_Records provided_:
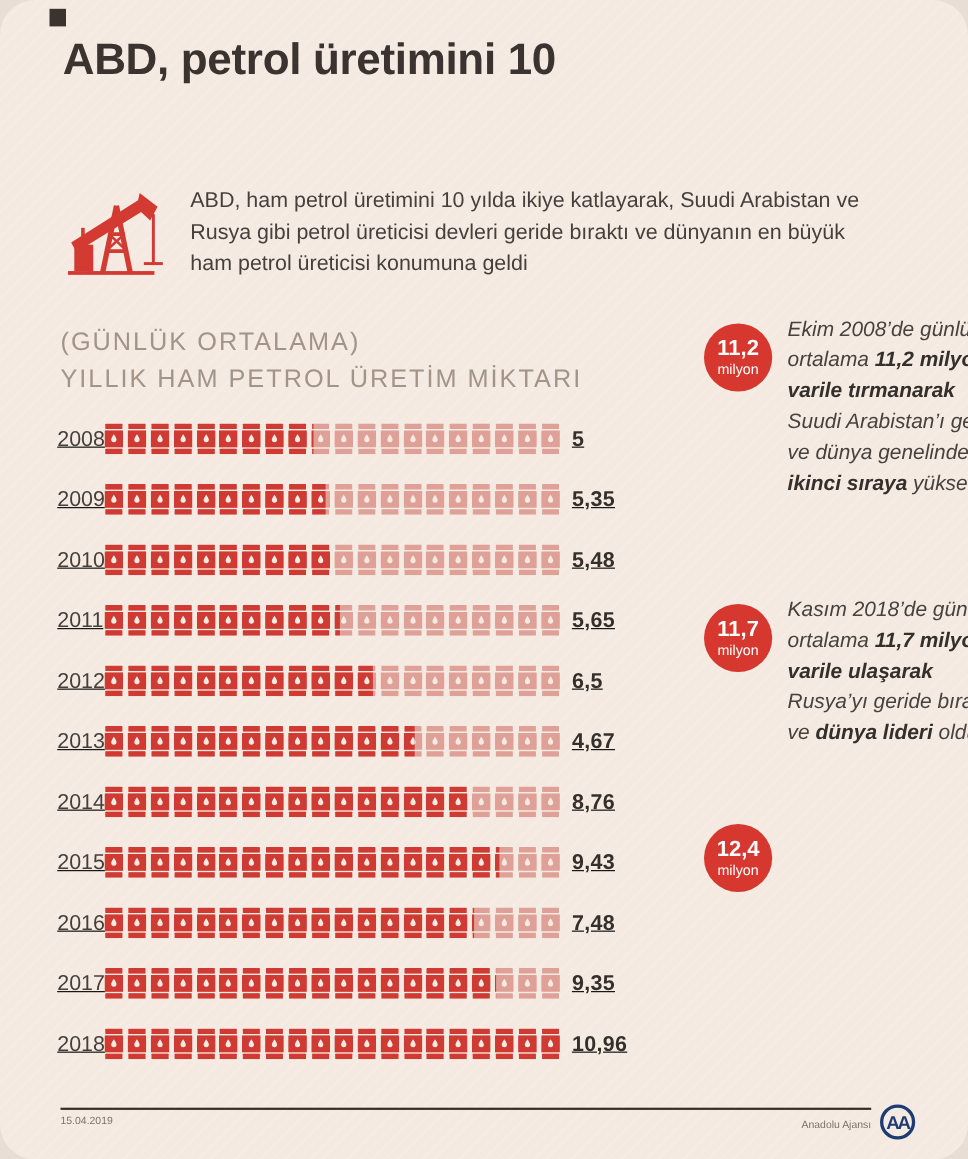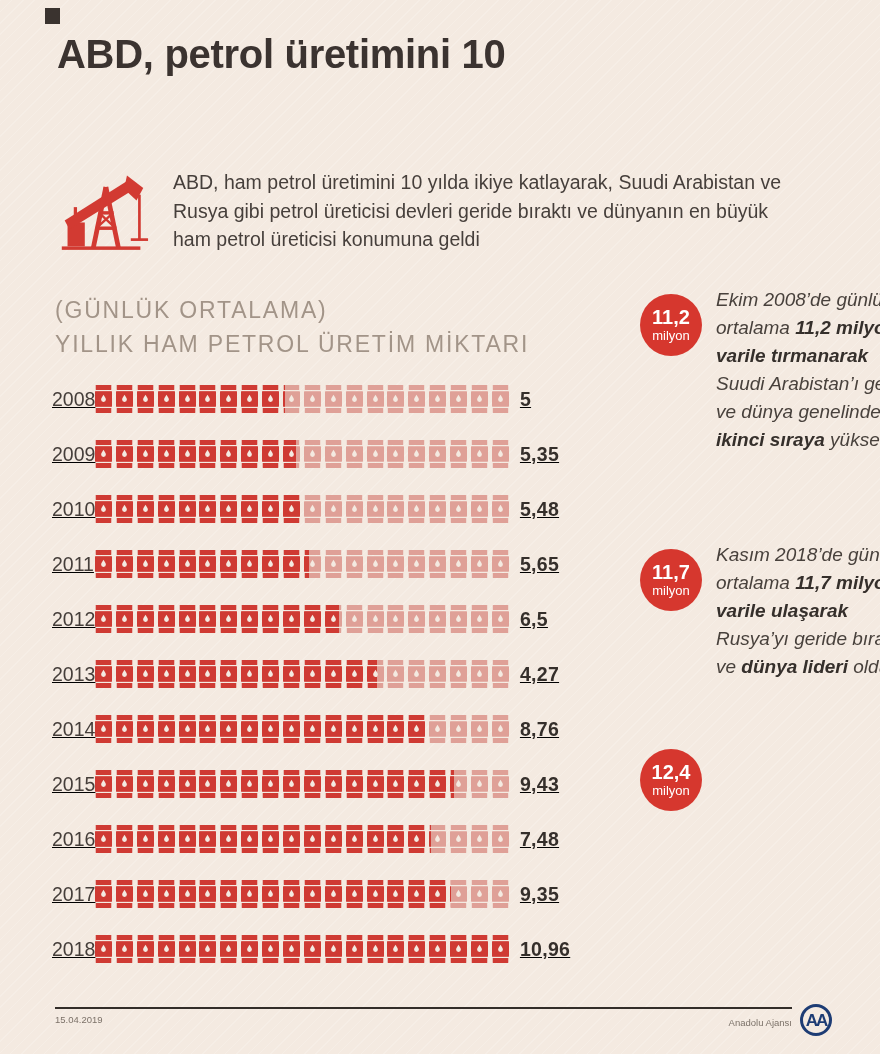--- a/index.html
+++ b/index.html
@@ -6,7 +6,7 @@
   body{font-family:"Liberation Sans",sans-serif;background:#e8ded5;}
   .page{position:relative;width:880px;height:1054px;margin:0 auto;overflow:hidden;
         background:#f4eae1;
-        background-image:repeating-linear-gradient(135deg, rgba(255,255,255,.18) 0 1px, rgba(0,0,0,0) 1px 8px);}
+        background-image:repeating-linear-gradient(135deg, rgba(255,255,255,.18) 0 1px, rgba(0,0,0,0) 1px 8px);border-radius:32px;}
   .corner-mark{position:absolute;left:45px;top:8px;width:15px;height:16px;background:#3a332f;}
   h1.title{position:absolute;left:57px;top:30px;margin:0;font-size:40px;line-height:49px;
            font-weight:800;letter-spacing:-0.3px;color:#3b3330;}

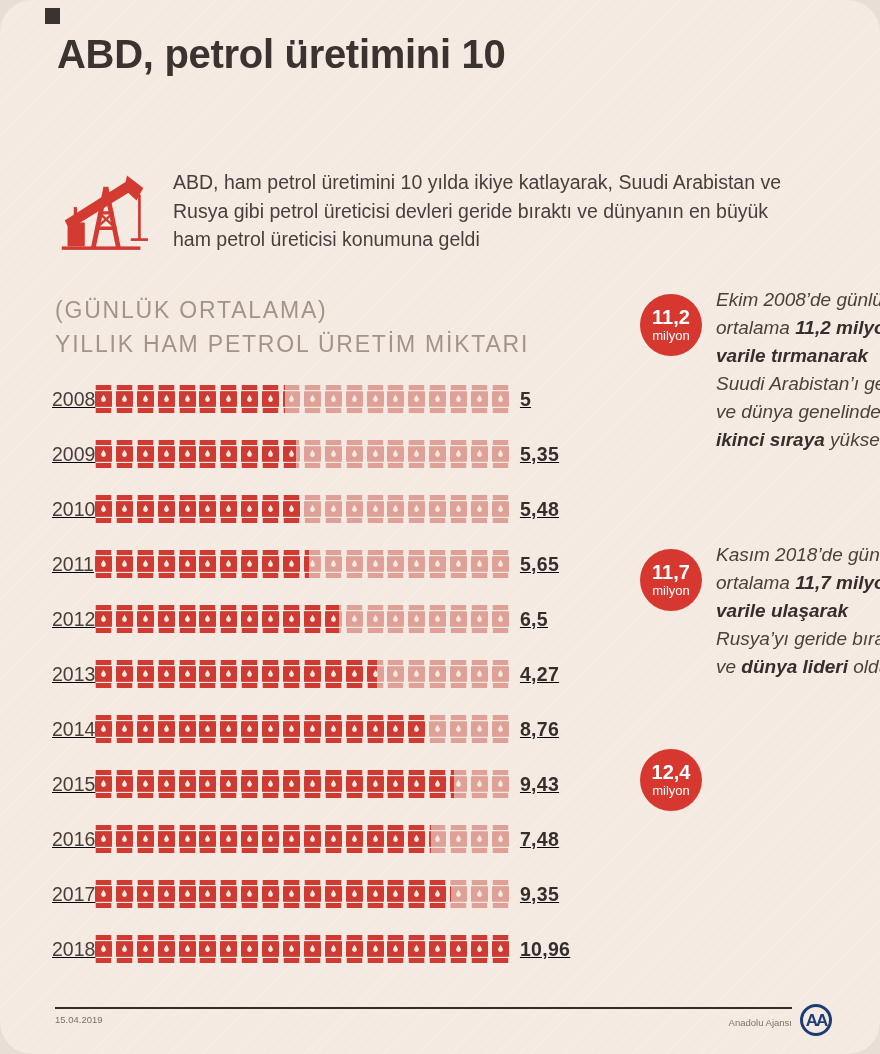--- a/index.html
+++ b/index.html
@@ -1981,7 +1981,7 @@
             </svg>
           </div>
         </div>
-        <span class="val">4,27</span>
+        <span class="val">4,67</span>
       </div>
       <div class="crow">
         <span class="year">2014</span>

_Assigned task_: Repeat the entries above exactly as written, but not their pictures.

_Exercise answer_:
--- a/index.html
+++ b/index.html
@@ -6,7 +6,7 @@
   body{font-family:"Liberation Sans",sans-serif;background:#e8ded5;}
   .page{position:relative;width:880px;height:1054px;margin:0 auto;overflow:hidden;
         background:#f4eae1;
-        background-image:repeating-linear-gradient(135deg, rgba(255,255,255,.18) 0 1px, rgba(0,0,0,0) 1px 8px);}
+        background-image:repeating-linear-gradient(135deg, rgba(255,255,255,.18) 0 1px, rgba(0,0,0,0) 1px 8px);border-radius:32px;}
   .corner-mark{position:absolute;left:45px;top:8px;width:15px;height:16px;background:#3a332f;}
   h1.title{position:absolute;left:57px;top:30px;margin:0;font-size:40px;line-height:49px;
            font-weight:800;letter-spacing:-0.3px;color:#3b3330;}

--- a/index.html
+++ b/index.html
@@ -1981,7 +1981,7 @@
             </svg>
           </div>
         </div>
-        <span class="val">4,27</span>
+        <span class="val">4,67</span>
       </div>
       <div class="crow">
         <span class="year">2014</span>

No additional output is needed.